In summary, this study suggests that we are making great headway in improving the safety of total hip replacement despite an ever-sicker patient population. Strategies to reduce the rate of postoperative pneumonia (now the most common complication after total hip replacement) such as immunization, smoking cessation, avoidance of general anesthesia, and incentive spirometry, should be encouraged in parallel with those aimed at cardiovascular and thrombotic risk reduction. In addition, tailored perioperative pathways should be developed that target patients at the highest risk of complications.
1. Lalmohamed A, Vestergaard P, de Boer A, Leufkens HG, van Staa TP, de Vries F. Changes in mortality patterns following total hip or knee arthroplasty over the past two decades: a nationwide cohort study. Arthritis Rheumatol. 2014 Feb;66(2):311-8.
2. Bell S, Davey P, Nathwani D, Marwick C, Vadiveloo T, Sneddon J, Patton A, Bennie M, Fleming S, Donnan PT. Risk of AKI with gentamicin as surgical prophylaxis. J Am Soc Nephrol. 2014 Nov;25(11):2625-32. Epub 2014 May 29.
3. Middleton A, Lin YL, Graham JE, Ottenbacher KJ. Outcomes over 90-day episodes of care in Medicare fee-for-service beneficiaries receiving joint arthroplasty. J Arthroplasty. 2017 Sep;32(9):2639-2647.e1. Epub 2017 Mar 30.

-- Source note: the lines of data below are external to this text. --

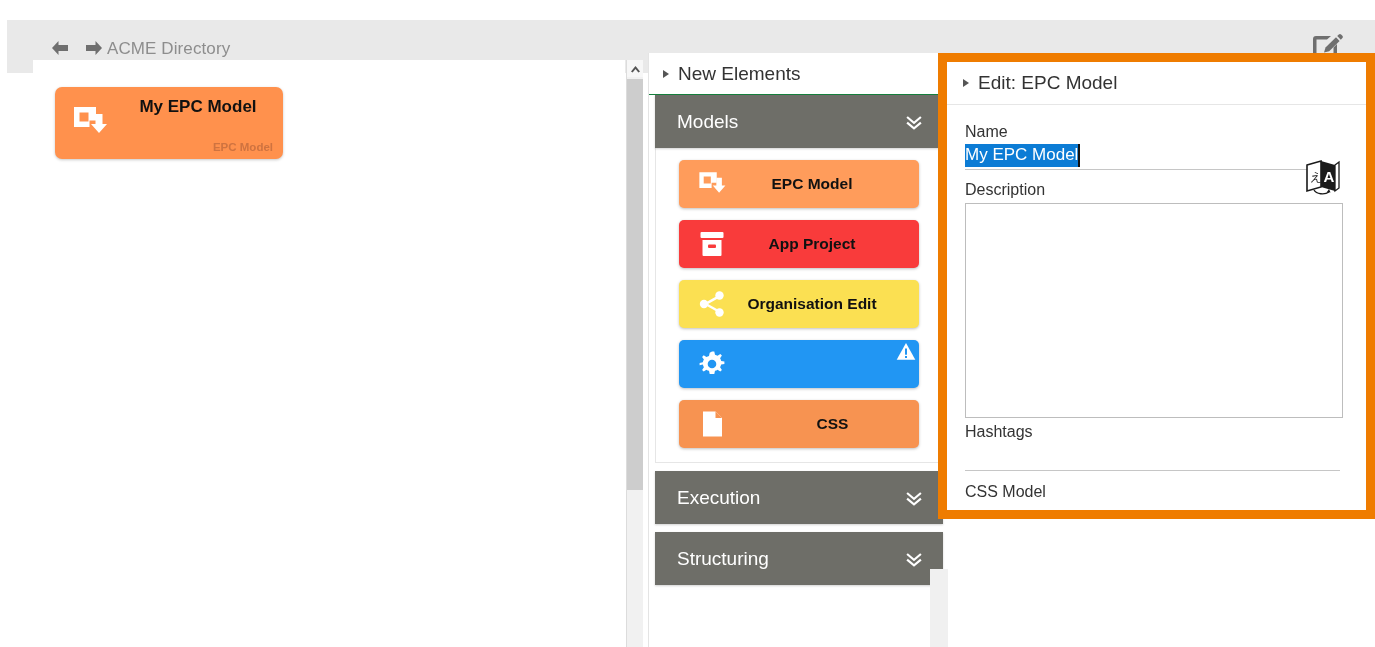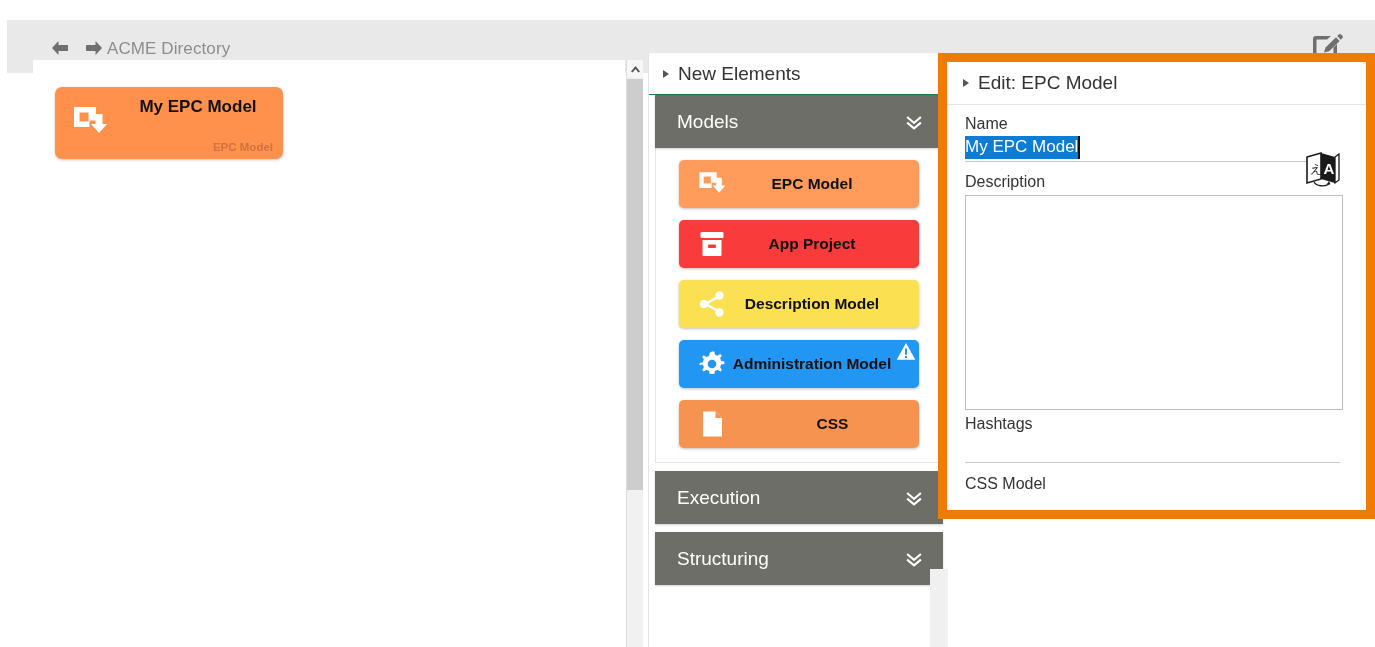"Name" .field-label { margin-top: none -> 8px }
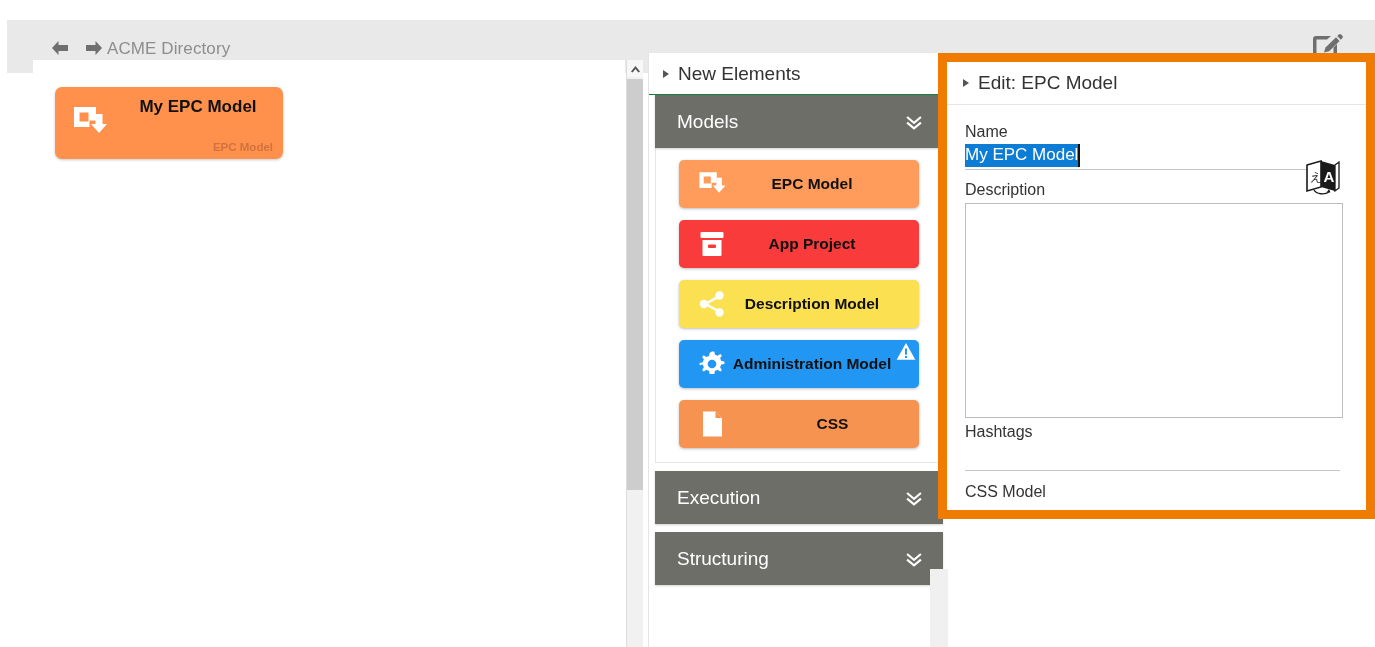"Description Model" span.elem-lb { text: Description Model -> Organisation Edit }
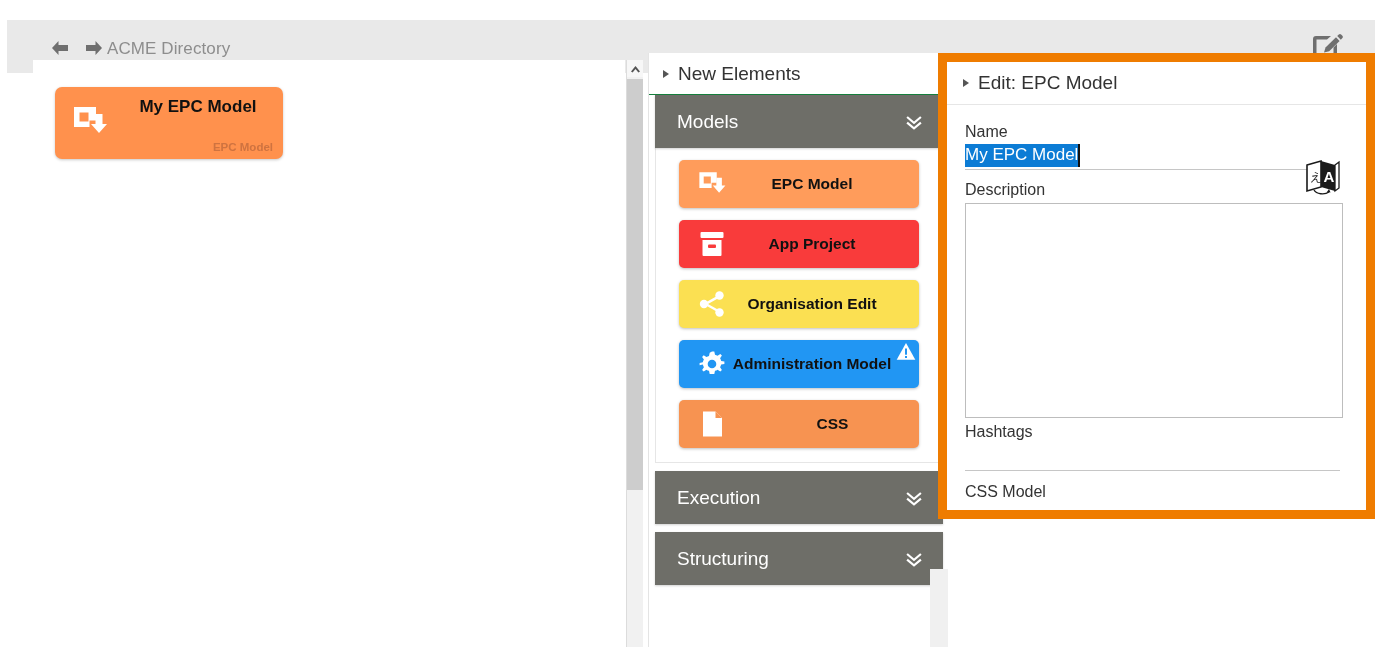"Administration Model" span.elem-lb { html: <span>Administration Model</span> -> none }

4. Soohoo NF, Farng E, Lieberman JR, Chambers L, Zingmond DS. Factors that predict short-term complication rates after total hip arthroplasty. Clin Orthop Relat Res. 2010 Sep;468(9):2363-71.
5. Bohl DD, Ondeck NT, Basques BA, Levine BR, Grauer JN. What is the timing of general health adverse events that occur after total joint arthroplasty? Clin Orthop Relat Res. 2017 Jan 4. [Epub ahead of print].